** Given information follows **

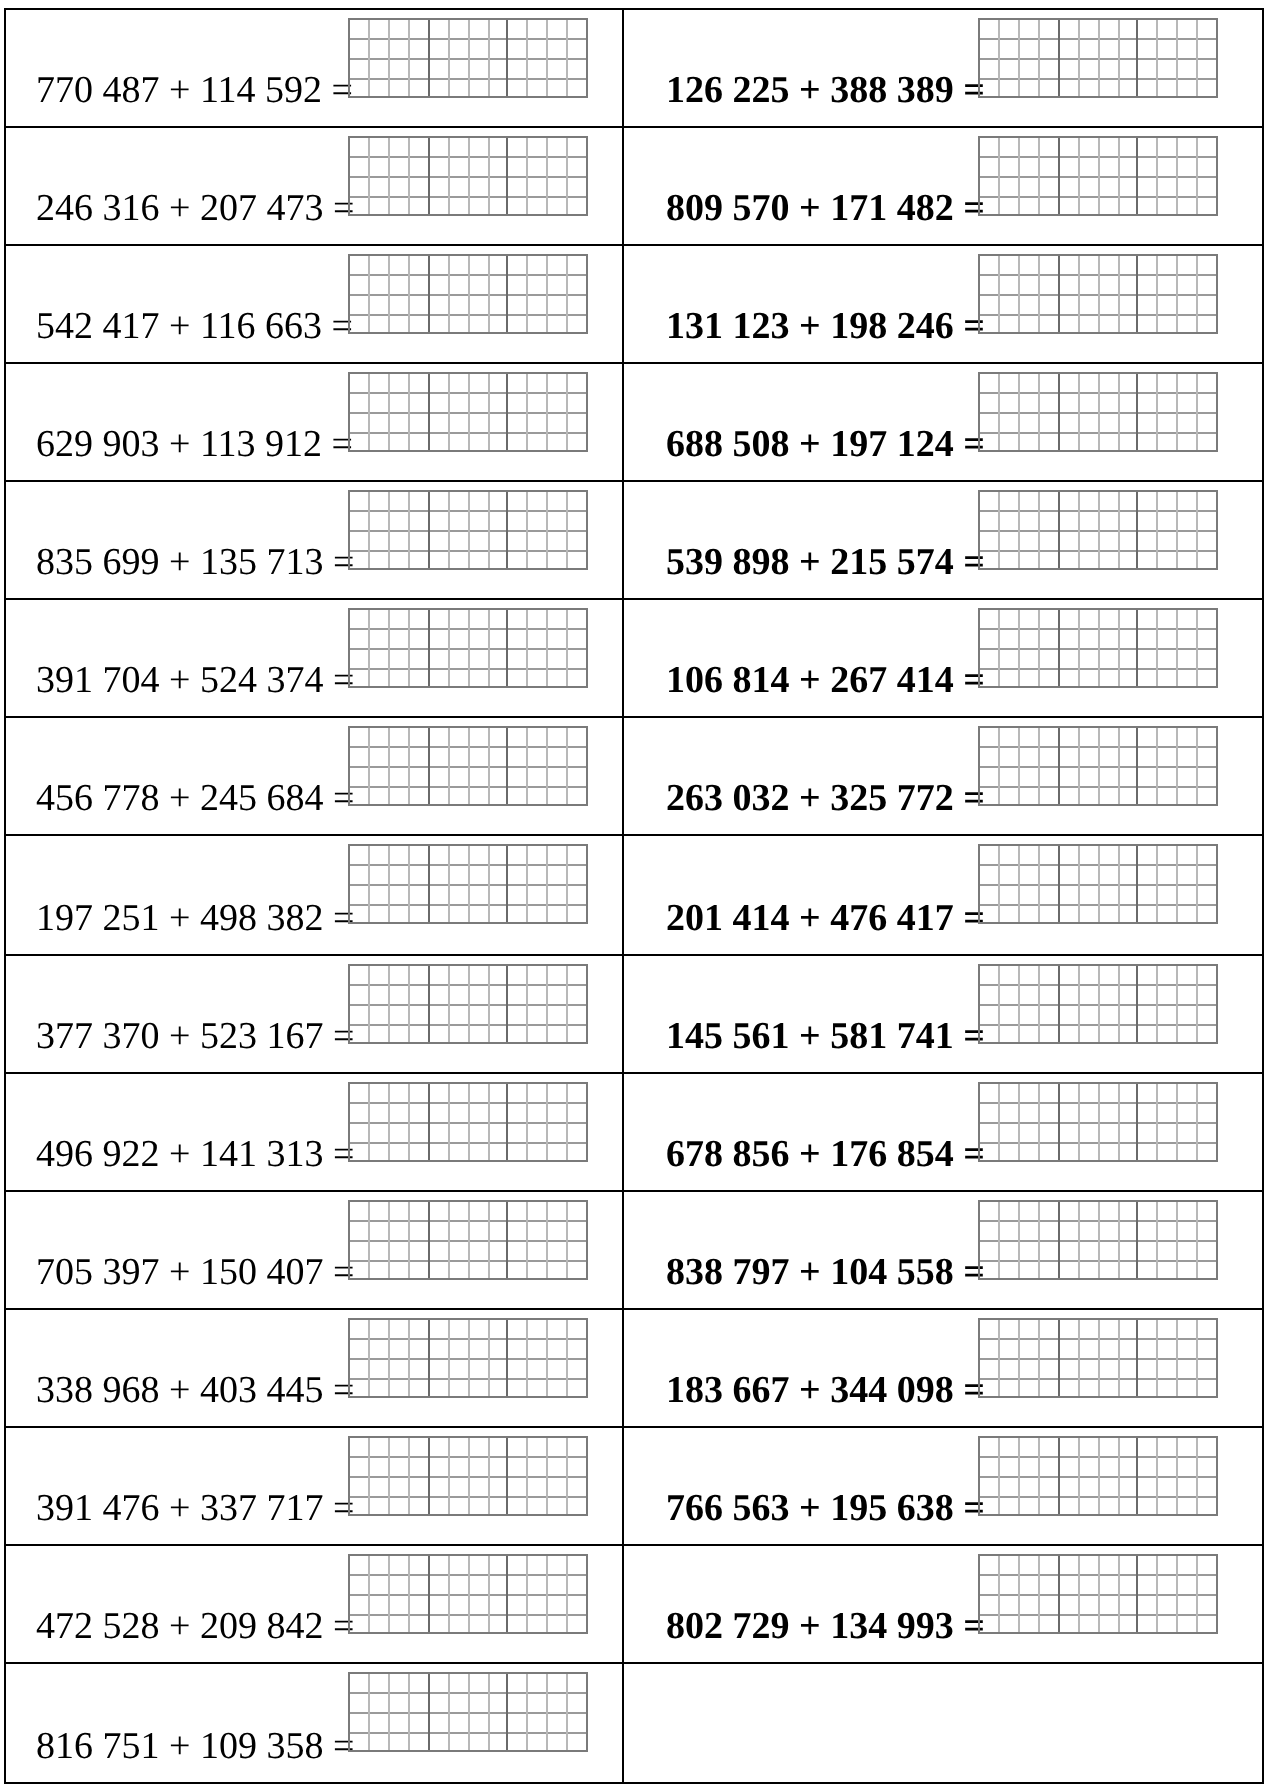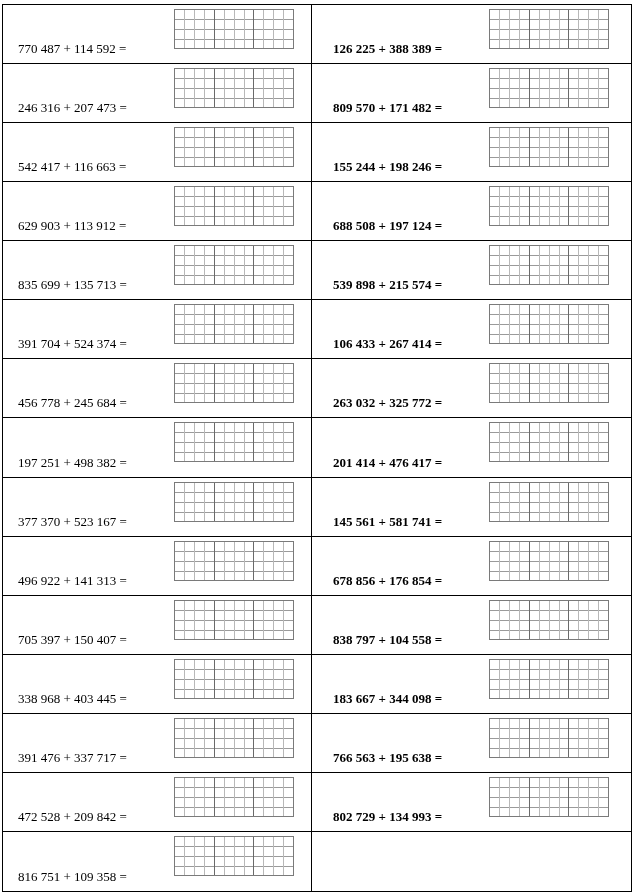--- a/index.html
+++ b/index.html
@@ -25,7 +25,7 @@
   .expr {
     position: absolute; bottom: 6px;
     font-family: "Liberation Serif", "DejaVu Serif", serif;
-    font-size: 13px; color: #000; white-space: nowrap;
+    font-size: 19px; color: #000; white-space: nowrap;
     letter-spacing: 0px;
   }
   .cell.left .expr { left: 15px; }

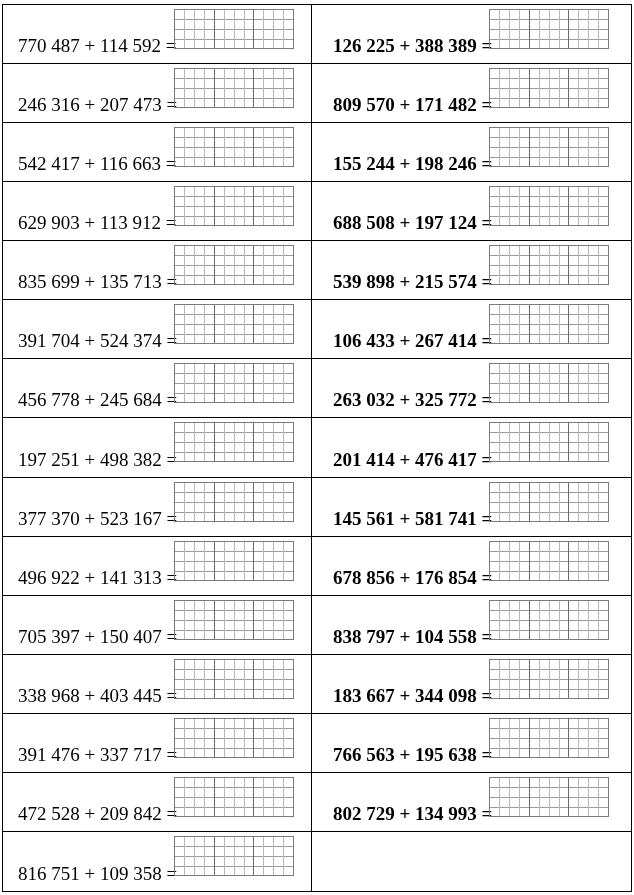--- a/index.html
+++ b/index.html
@@ -102,7 +102,7 @@
       </div>
     </div>
     <div class="cell right">
-      <span class="expr">155 244 + 198 246 =</span>
+      <span class="expr">131 123 + 198 246 =</span>
       <div class="grid">
         <div class="major"></div>
         <div class="major"></div>

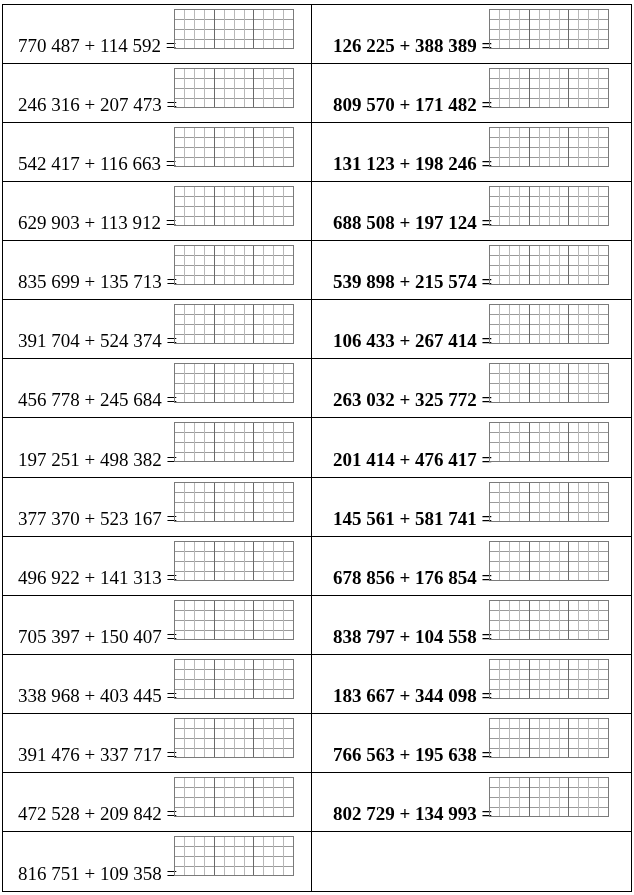--- a/index.html
+++ b/index.html
@@ -159,7 +159,7 @@
       </div>
     </div>
     <div class="cell right">
-      <span class="expr">106 433 + 267 414 =</span>
+      <span class="expr">106 814 + 267 414 =</span>
       <div class="grid">
         <div class="major"></div>
         <div class="major"></div>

** End of Given information **

**Required work**
Go through the entries and copy each line holding the string "size".

**Answer box**
-    font-size: 13px; color: #000; white-space: nowrap;
+    font-size: 19px; color: #000; white-space: nowrap;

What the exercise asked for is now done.